The mild, dry Winter of 2015 led to an early start in the growing season. Cold temperatures in May adversely affected our bloom which led to lower yields. Moderate Summer days allowed the grapes to ripen slowly and evenly. We began harvest on August 26.
The newly pressed Chardonnay juice resembles unfined, unfiltered fruit juice. The clearer the juice, the fruitier the fermentation will be, so we clarified the juice by settling it overnight at 48° F allowing the sediment to fall to the tank’s bottom. We then moved the juice and inoculated it with yeast. We used four different strains of yeast, each providing a unique flavor profile to the wine.

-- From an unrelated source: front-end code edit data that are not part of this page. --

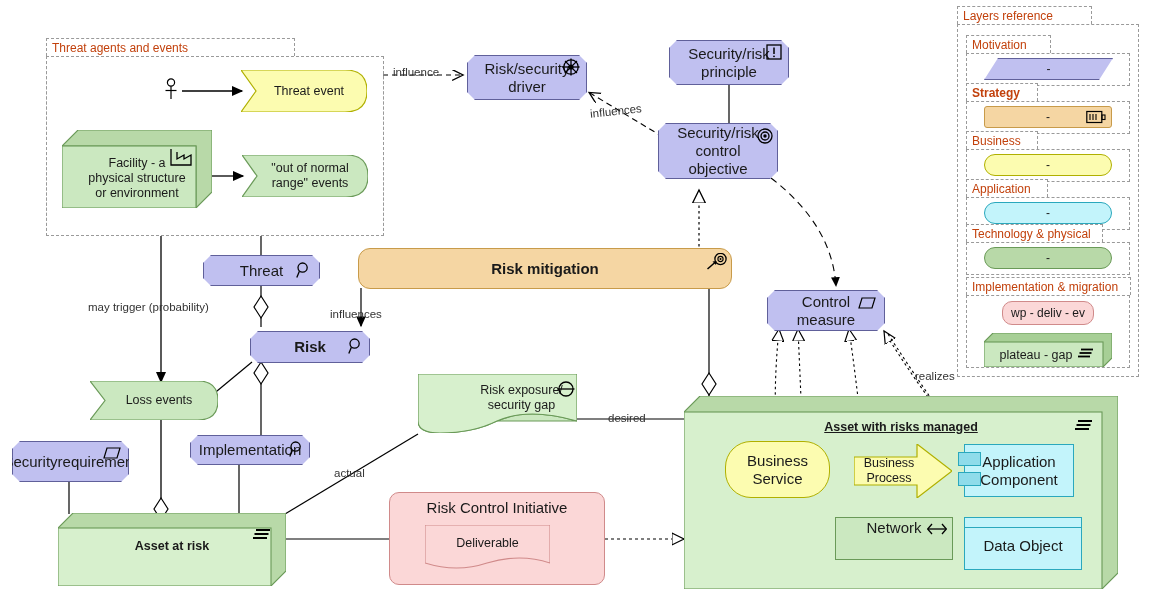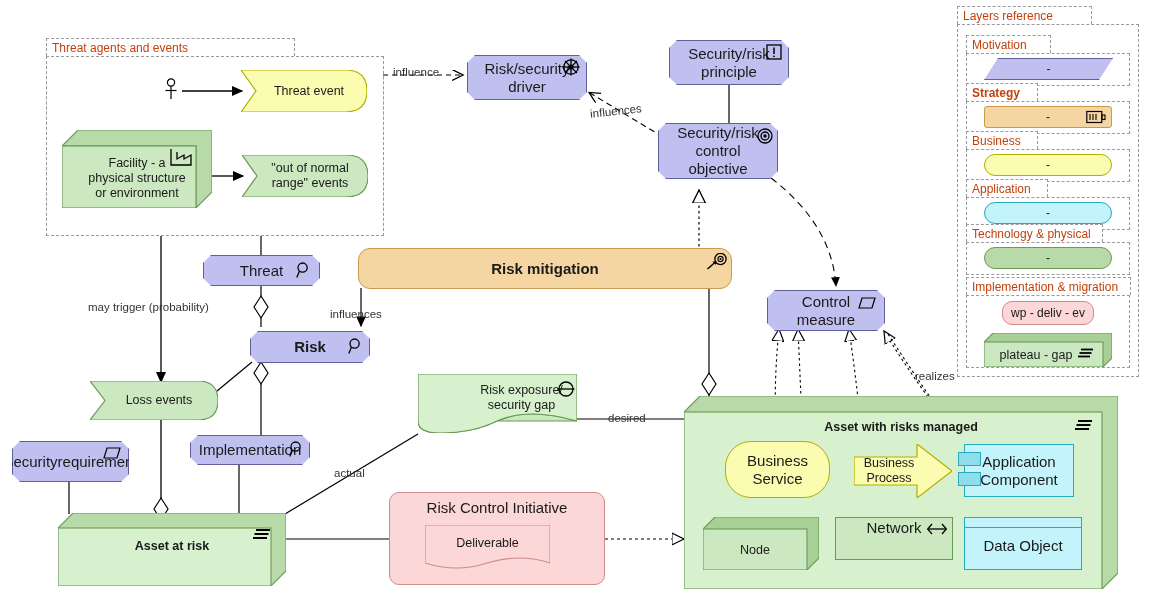--- a/index.html
+++ b/index.html
@@ -385,21 +385,21 @@
   </div>
   <svg class="icon-abs" style="left:858px; top:297px;" width="18" height="12" viewBox="0 0 18 12">
     <path d="M4,1 L17,1 L14,11 L1,11 z" fill="none" stroke="#000" stroke-width="1.2"></path>
   </svg>
 
   <div class="box3d" style="left:684px; top:396px; width:434px; height:193px;">
     <svg width="434" height="193" viewBox="0 0 434 193">
       <path d="M0,16 L16,0 L434,0 L434,177 L418,193 L0,193 z" fill="#b8d9a8" stroke="#6a9a58" stroke-width="1.1"></path>
       <rect x="0" y="16" width="418" height="177" fill="#d7f0cd" stroke="#6a9a58" stroke-width="1.1"></rect>
     </svg>
-    <div class="txt bold" style="top:21px; height:20px;">
+    <div class="txt bold" style="top:21px; height:20px;text-decoration:underline;">
       <span>Asset with risks managed</span>
     </div>
   </div>
   <svg class="icon-abs" style="left:1075px; top:419px;" width="18" height="12" viewBox="0 0 18 12">
     <line x1="3" y1="2" x2="17" y2="2" stroke="#000" stroke-width="2"></line>
     <line x1="1.5" y1="6" x2="15.5" y2="6" stroke="#000" stroke-width="2"></line>
     <line x1="0" y1="10" x2="14" y2="10" stroke="#000" stroke-width="2"></line>
   </svg>
 
   <div class="node business business-round" style="left:725px; top:441px; width:105px; height:57px;">
@@ -416,29 +416,20 @@
     </div>
   </div>
 
   <div class="node app" style="left:964px; top:444px; width:110px; height:53px; flex-direction:column;">
     <span>Application</span>
     <span>Component</span>
   </div>
   <div style="position:absolute; left:958px; top:452px; width:21px; height:12px; background:#8fdcea; border:1px solid #2aa8bd;"></div>
   <div style="position:absolute; left:958px; top:472px; width:21px; height:12px; background:#8fdcea; border:1px solid #2aa8bd;"></div>
 
-  <div class="box3d" style="left:703px; top:517px; width:116px; height:53px;">
-    <svg width="116" height="53" viewBox="0 0 116 53">
-      <path d="M0,12 L12,0 L116,0 L116,41 L104,53 L0,53 z" fill="#a7cf96" stroke="#6a9a58" stroke-width="1.1"></path>
-      <rect x="0" y="12" width="104" height="41" fill="#cbe8c0" stroke="#6a9a58" stroke-width="1.1"></rect>
-    </svg>
-    <div class="txt" style="top:22px; height:22px; padding-right:12px;">
-      <span>Node</span>
-    </div>
-  </div>
 
   <div class="node tech" style="left:835px; top:517px; width:118px; height:43px; align-items:flex-start; padding-top:1px;">
     <span>Network</span>
   </div>
   <svg class="icon-abs" style="left:927px; top:523px;" width="20" height="12" viewBox="0 0 20 12">
     <path d="M5,1 L0.6,6 L5,11" fill="none" stroke="#000" stroke-width="1.3"></path>
     <path d="M15,1 L19.4,6 L15,11" fill="none" stroke="#000" stroke-width="1.3"></path>
     <line x1="1" y1="6" x2="19" y2="6" stroke="#000" stroke-width="1.3"></line>
   </svg>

To add complexity and depth, we fermented 50% of this wine in French oak barrels giving it a roasted nuts aroma and greater depth on the palate. The remaining 50% was fermented in stainless steel tanks at 52° F to retain more of the grapes’ aromas of citrus and tropical fruit. After alcoholic fermentation, 42% of the wine underwent malolactic fermentation, converting the wine’s natural malic acid to the softer lactic acid, adding a buttery character to the aroma and a rich, creamy texture on the palate.
At our Annual Vertical Tasting in February 2019, we tasted the 2015 and here are our notes: Complex fruit aromas of lychee, Fuji apples, grapefruit zest. Fresh, lively on the palate entry with Meyer lemon, vanilla toastiness and sweet cream flavors.